Content starts

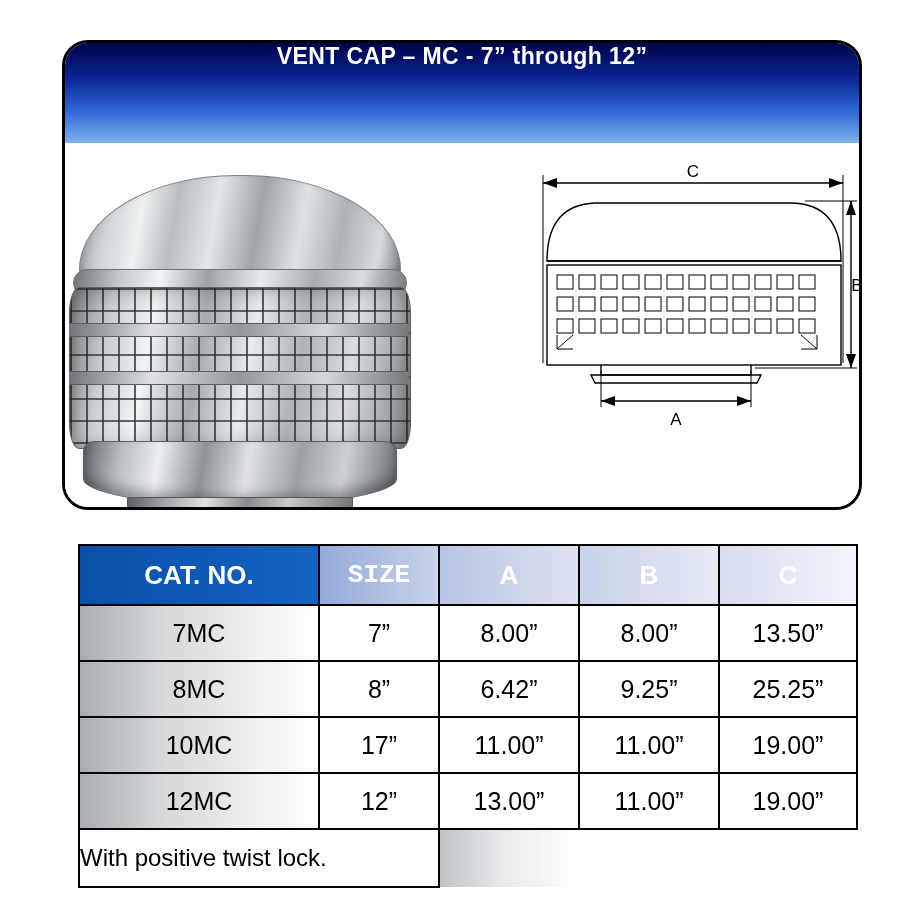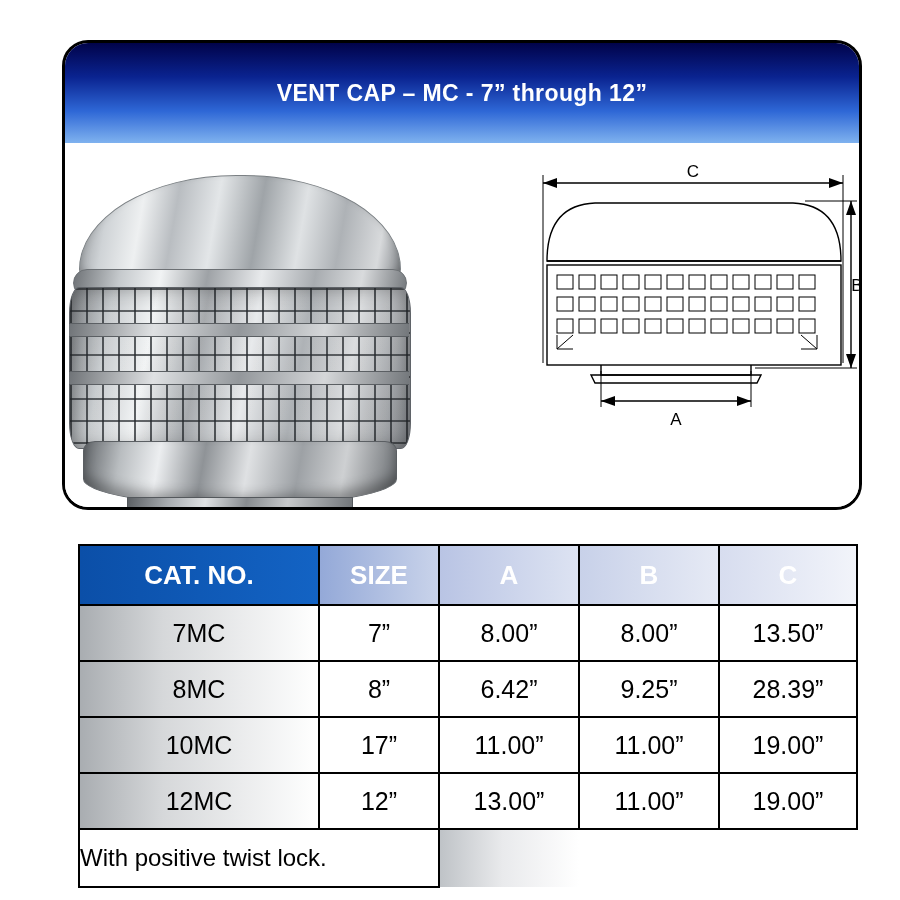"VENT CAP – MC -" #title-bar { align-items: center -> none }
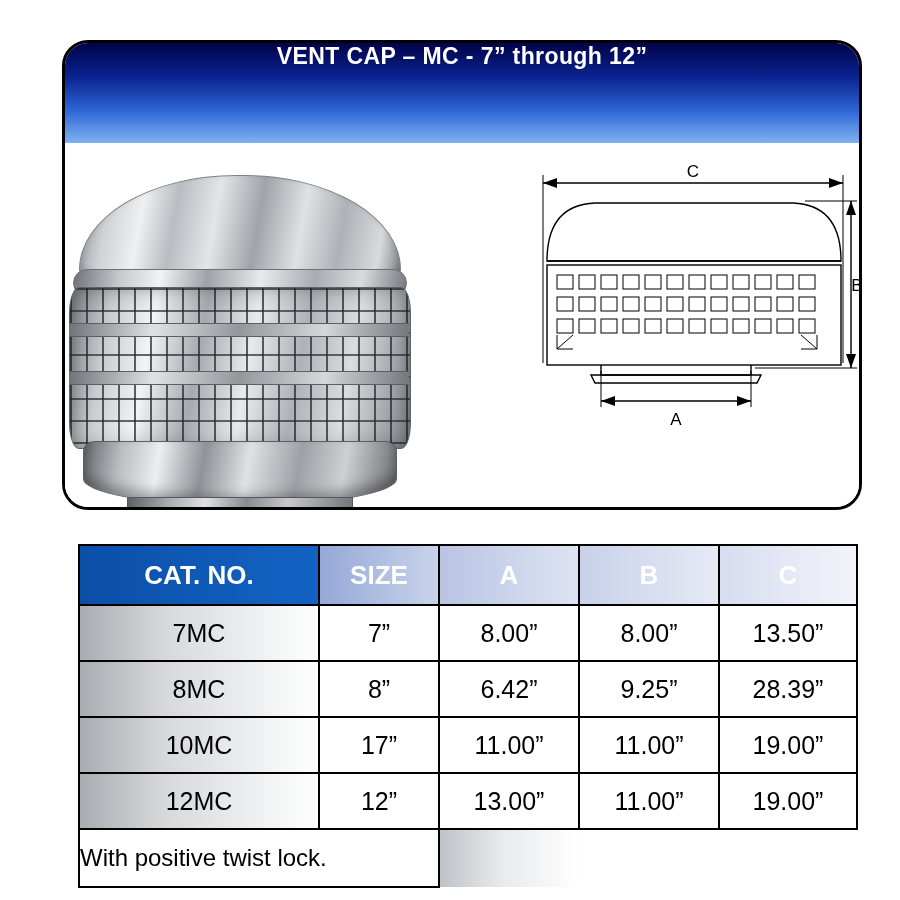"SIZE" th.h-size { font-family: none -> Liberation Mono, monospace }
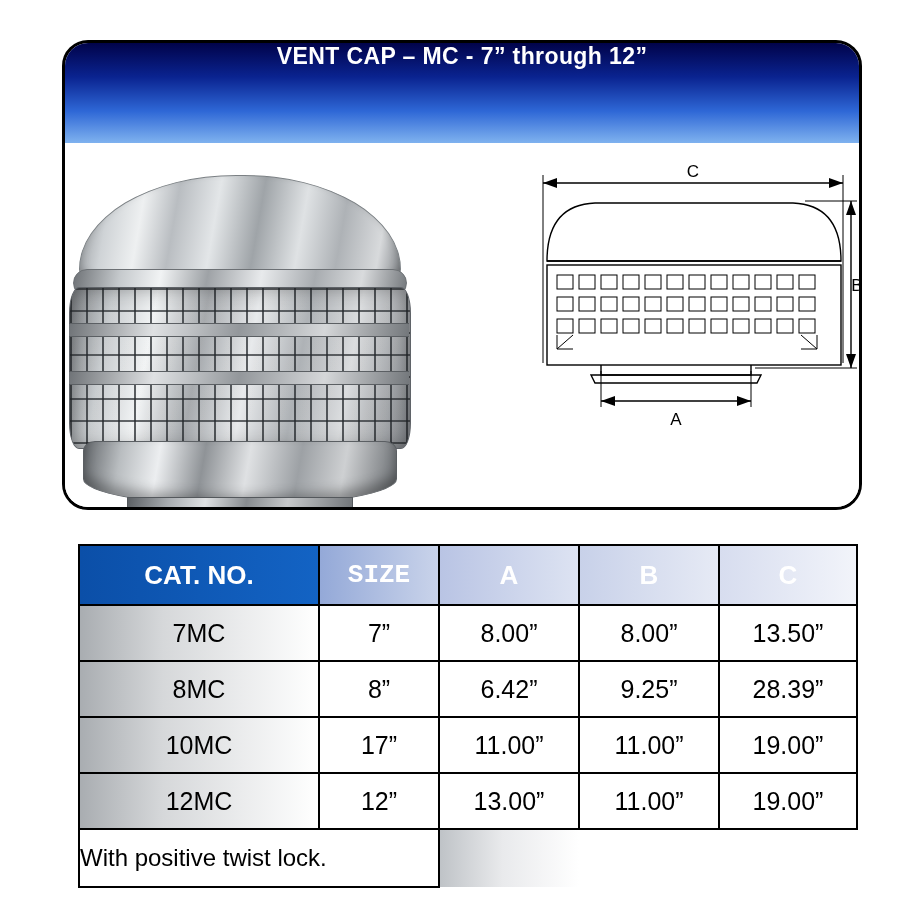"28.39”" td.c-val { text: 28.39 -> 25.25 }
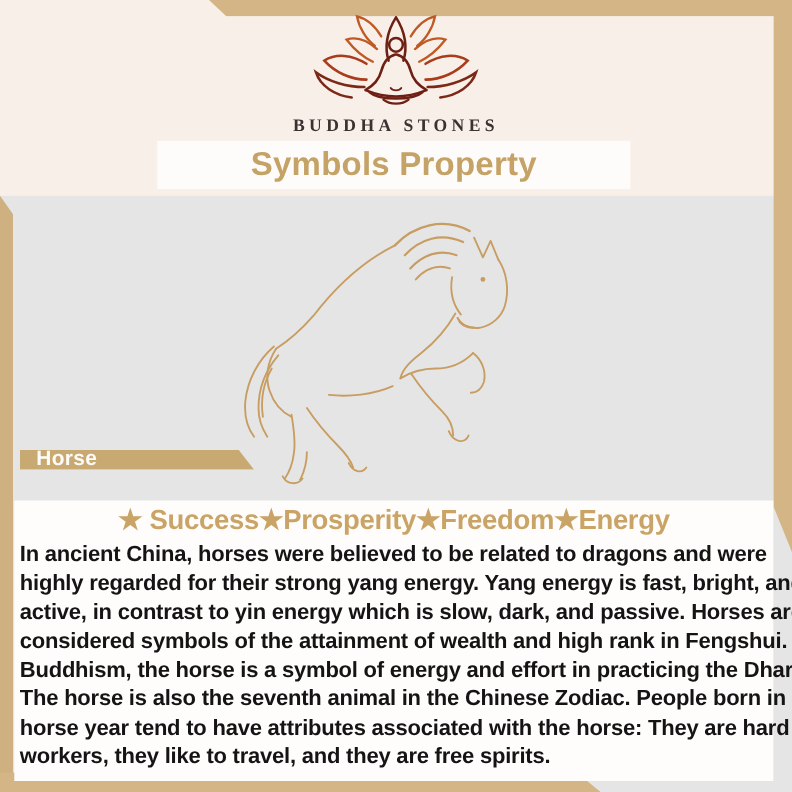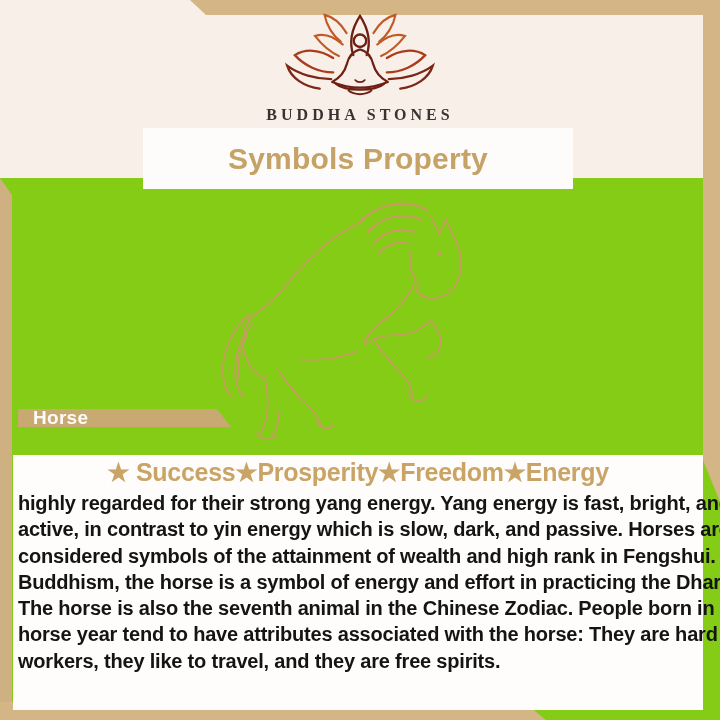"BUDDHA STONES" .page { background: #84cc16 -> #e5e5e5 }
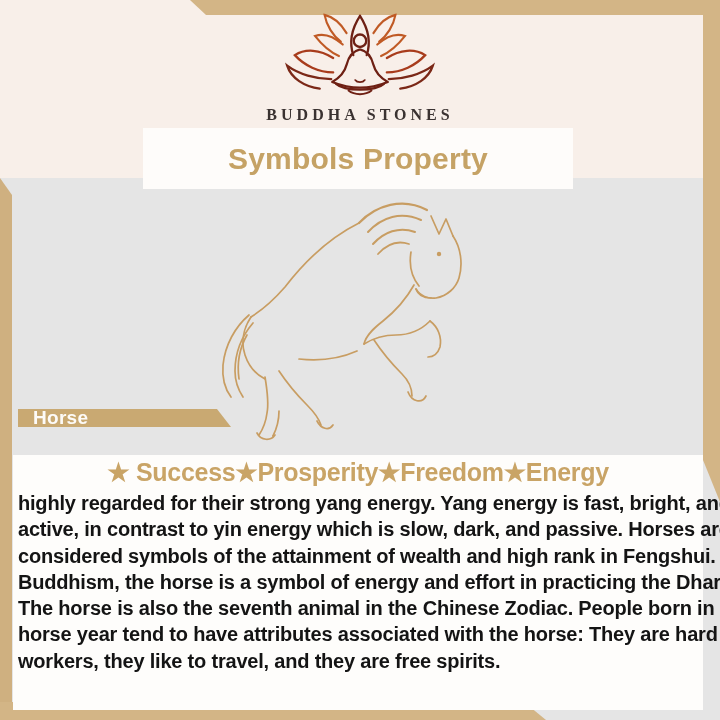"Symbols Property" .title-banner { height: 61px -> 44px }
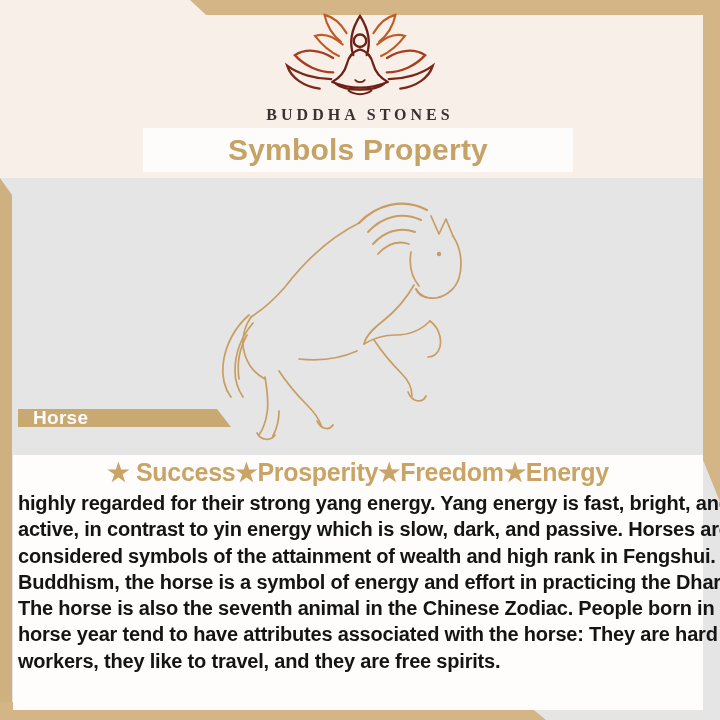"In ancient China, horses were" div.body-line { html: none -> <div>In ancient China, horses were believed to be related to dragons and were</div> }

Content ends
Content starts

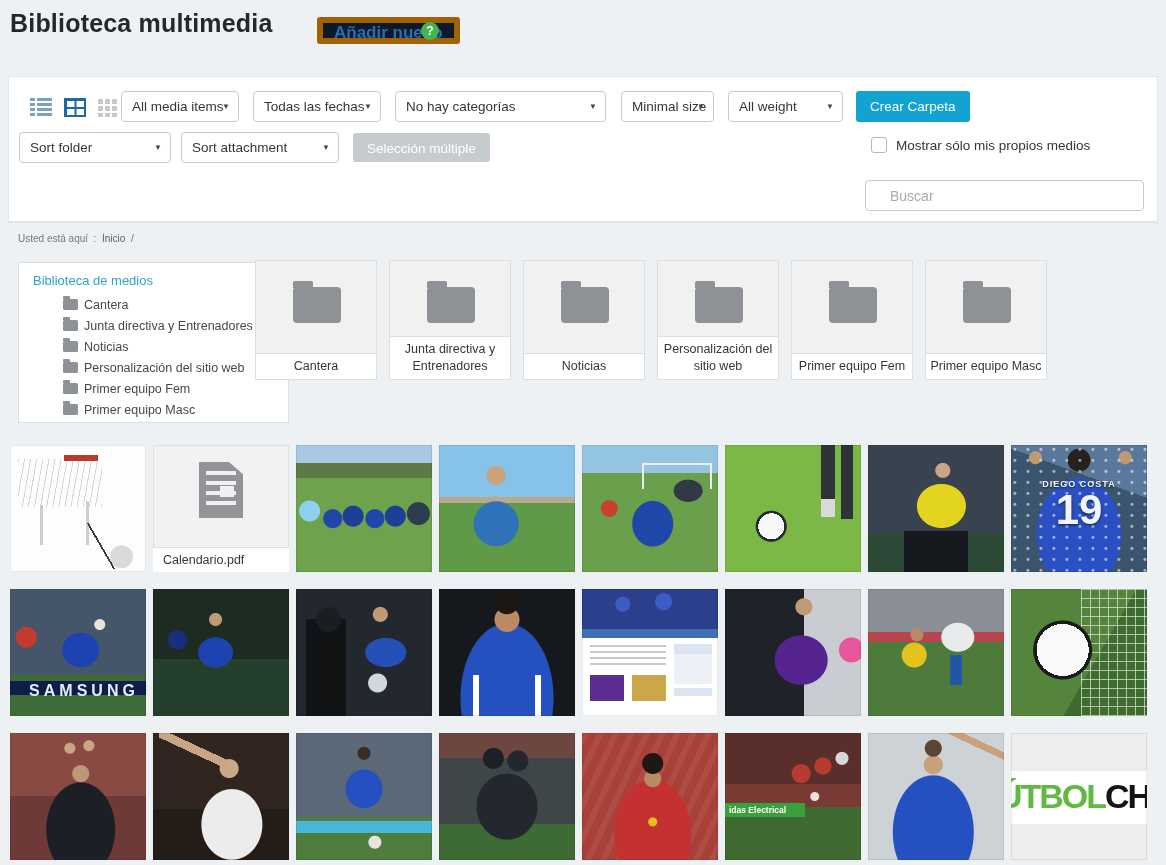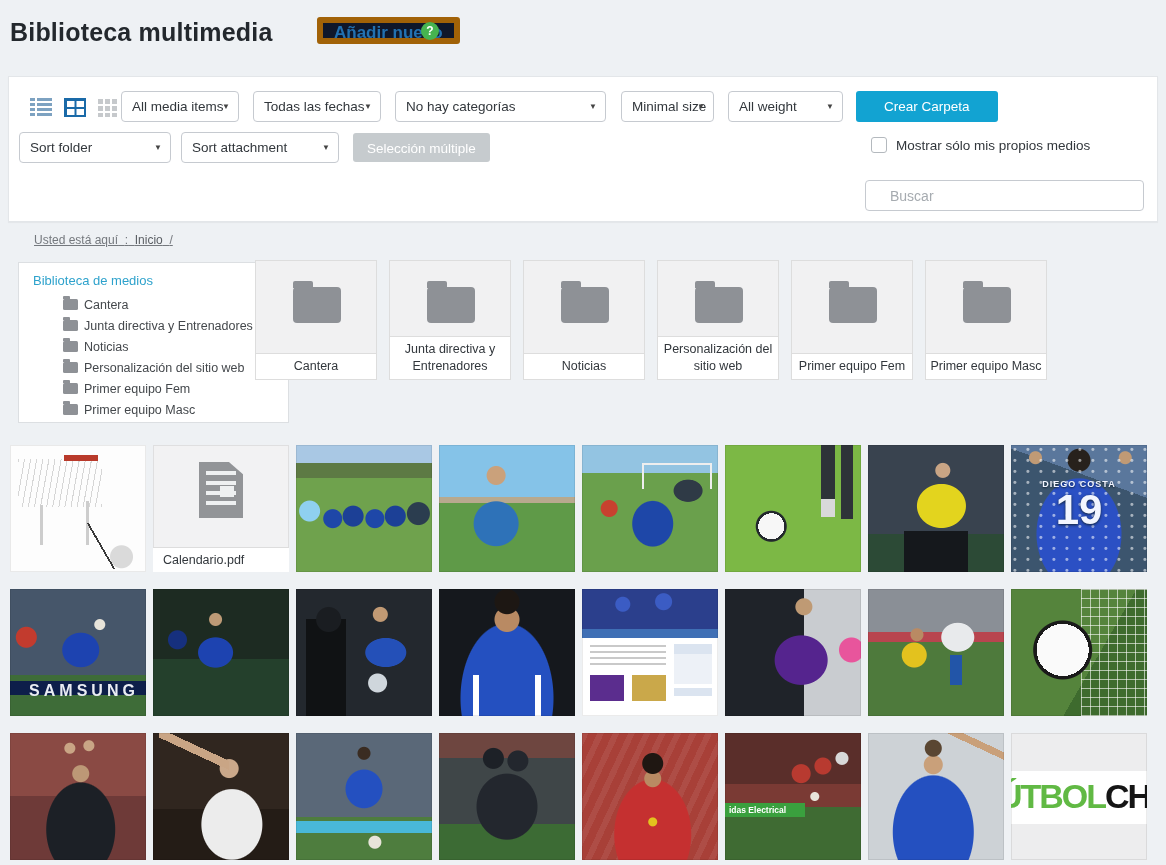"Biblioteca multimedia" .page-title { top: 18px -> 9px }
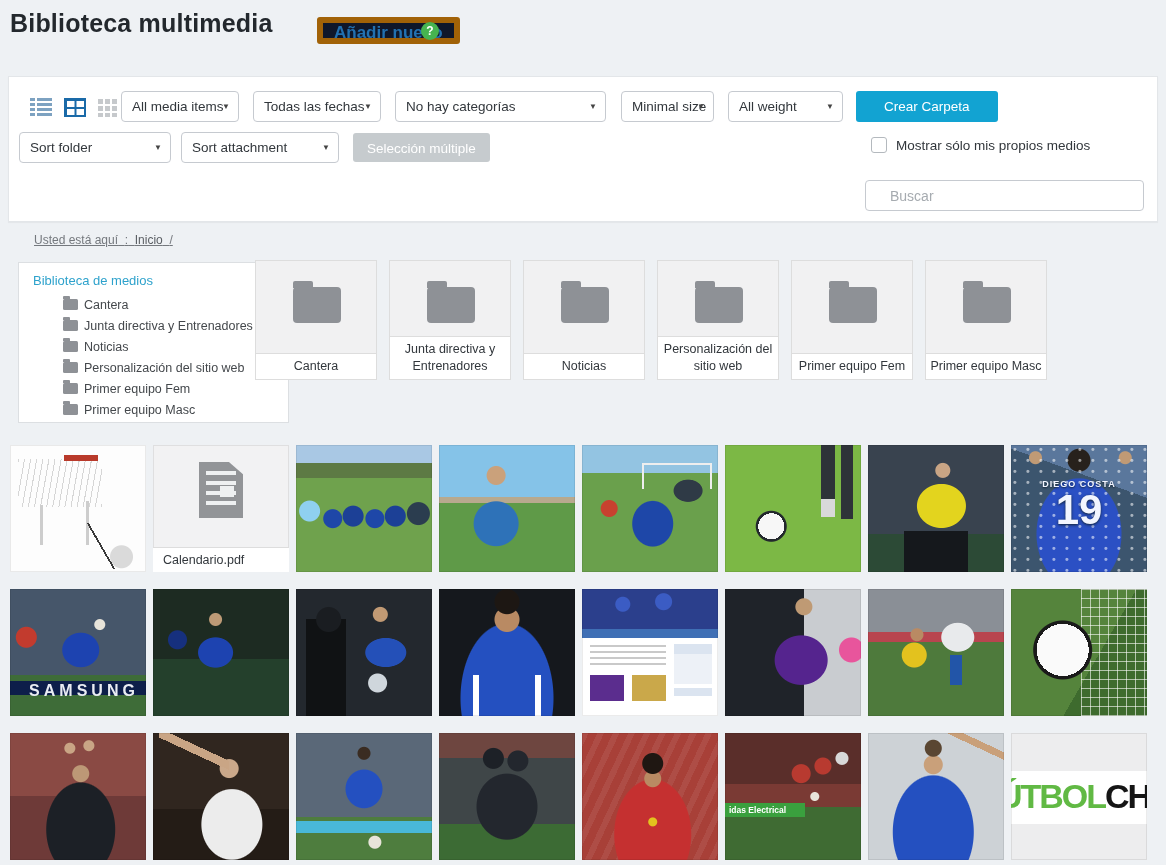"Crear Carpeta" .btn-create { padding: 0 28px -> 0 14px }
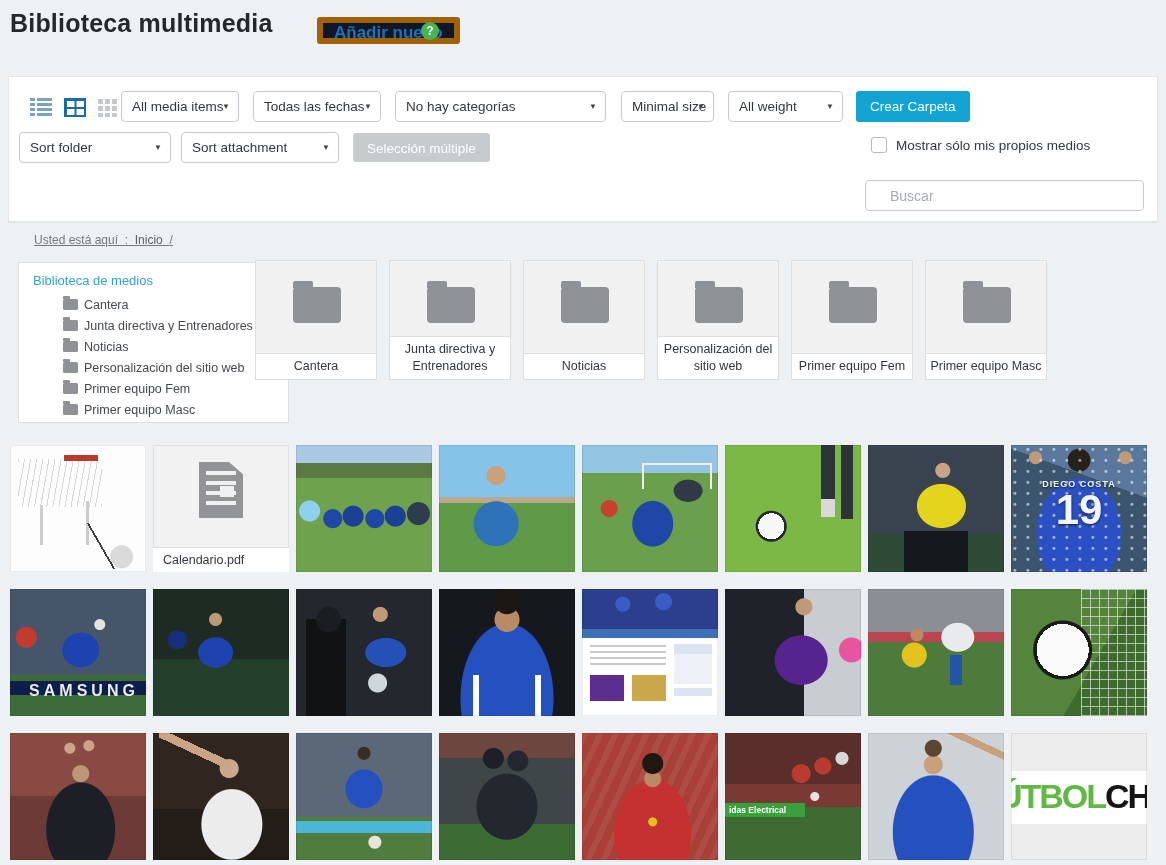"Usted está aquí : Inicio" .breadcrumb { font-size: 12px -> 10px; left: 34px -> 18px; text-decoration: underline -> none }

Content ends

> [PROBLEM TO SOLVE]
Every line above between the one containing "align-items: center ->" and the one containing "html: none ->", those two included, is to be printed exactly. No pictures go into the copy.

> [ANSWER AREA]
"VENT CAP – MC -" #title-bar { align-items: center -> none }
"SIZE" th.h-size { font-family: none -> Liberation Mono, monospace }
"28.39”" td.c-val { text: 28.39 -> 25.25 }
"BUDDHA STONES" .page { background: #84cc16 -> #e5e5e5 }
"Symbols Property" .title-banner { height: 61px -> 44px }
"In ancient China, horses were" div.body-line { html: none -> <div>In ancient China, horses were believed to be related to dragons and were</div> }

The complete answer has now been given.